Print the records below exactly, from the line containing "4. Deep Science" down to the line containing "additives to change", both lines included, and omit every picture.

● ● ● ●

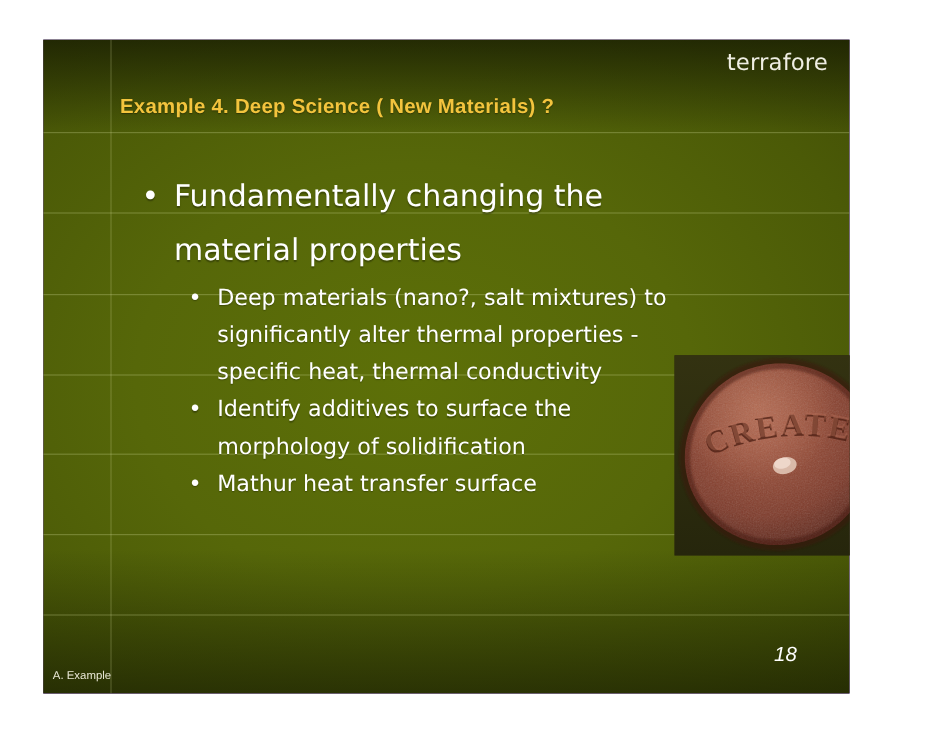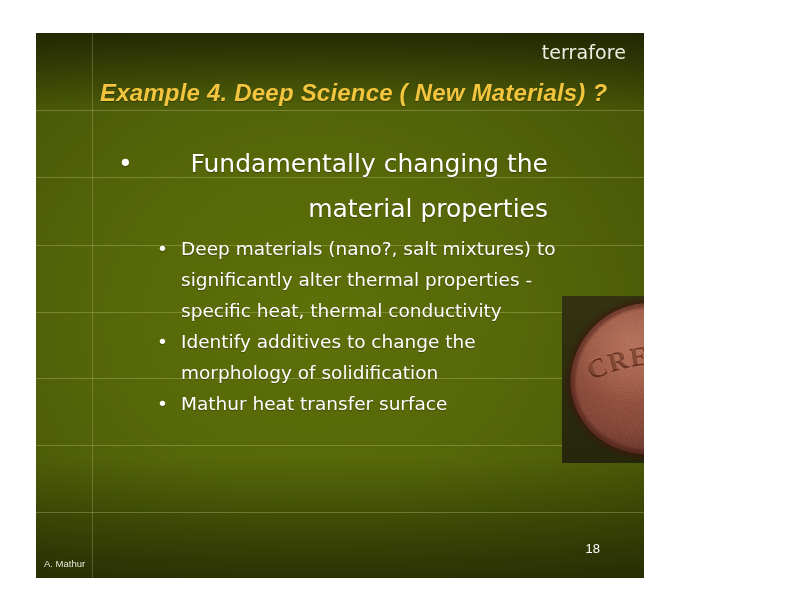"terrafore" #slide { width: 608px -> 672px }
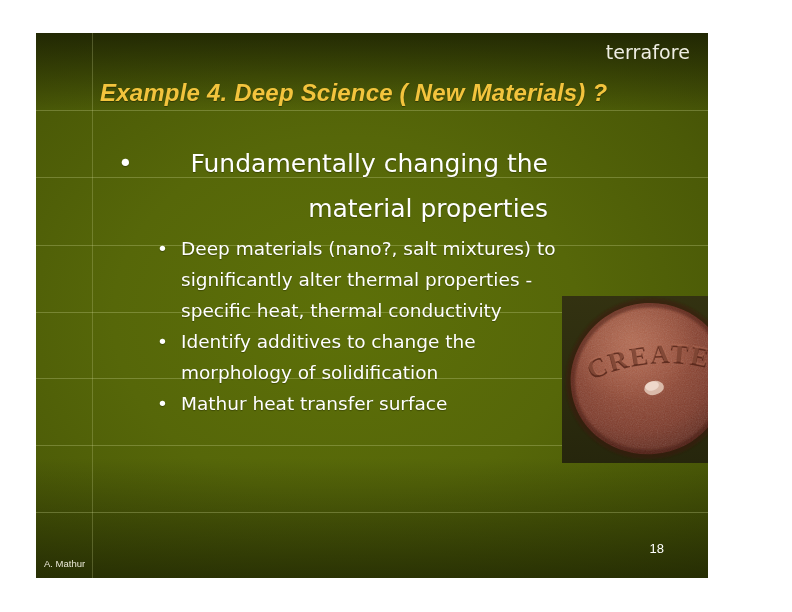"Example 4. Deep Science (" #title { font-size: 24px -> 17px; font-style: italic -> none }
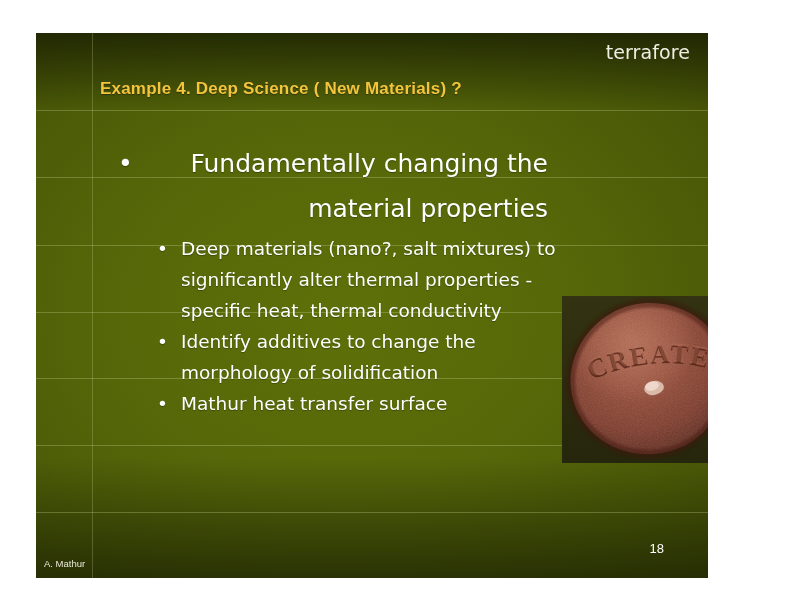"Fundamentally changing the material" .l1 .txt { text-align: right -> none }
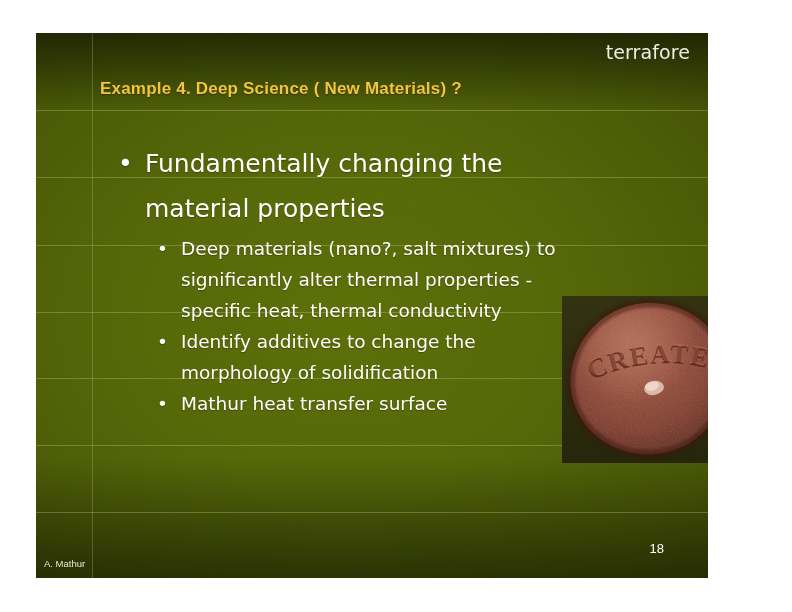"Identify additives to change the" span.txt { text: change -> surface }
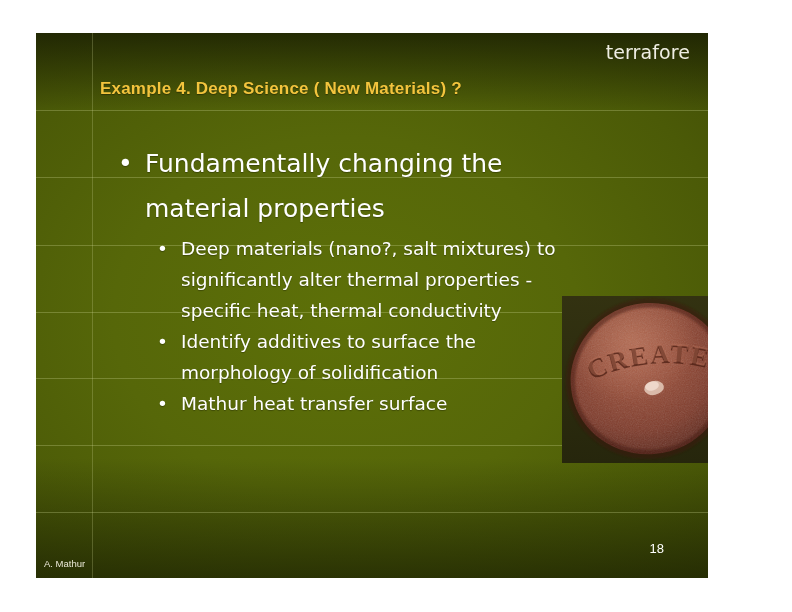"18" #footer-page { font-size: 13px -> 17px; font-style: none -> italic }
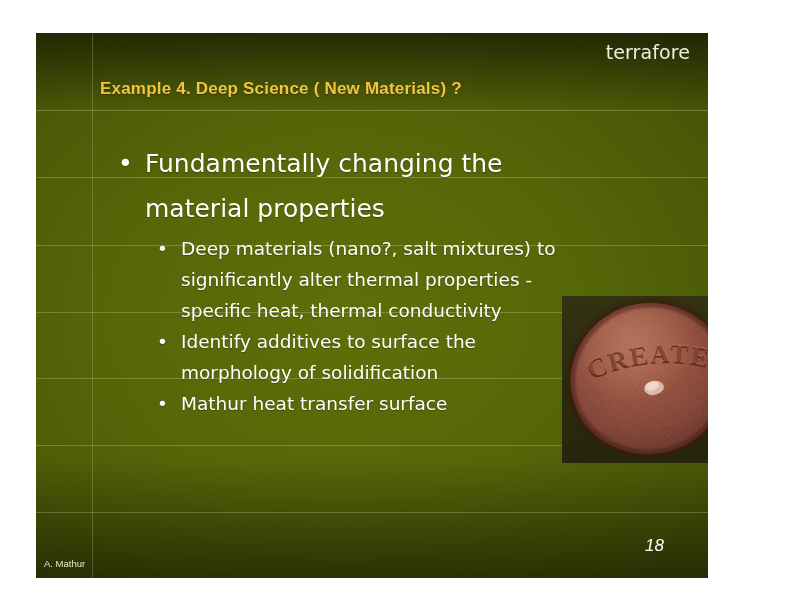"A. Mathur" div { text: Mathur -> Example }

● ● ● ●

**RESPONSE BELOW**
"Example 4. Deep Science (" #title { font-size: 24px -> 17px; font-style: italic -> none }
"Fundamentally changing the material" .l1 .txt { text-align: right -> none }
"Identify additives to change the" span.txt { text: change -> surface }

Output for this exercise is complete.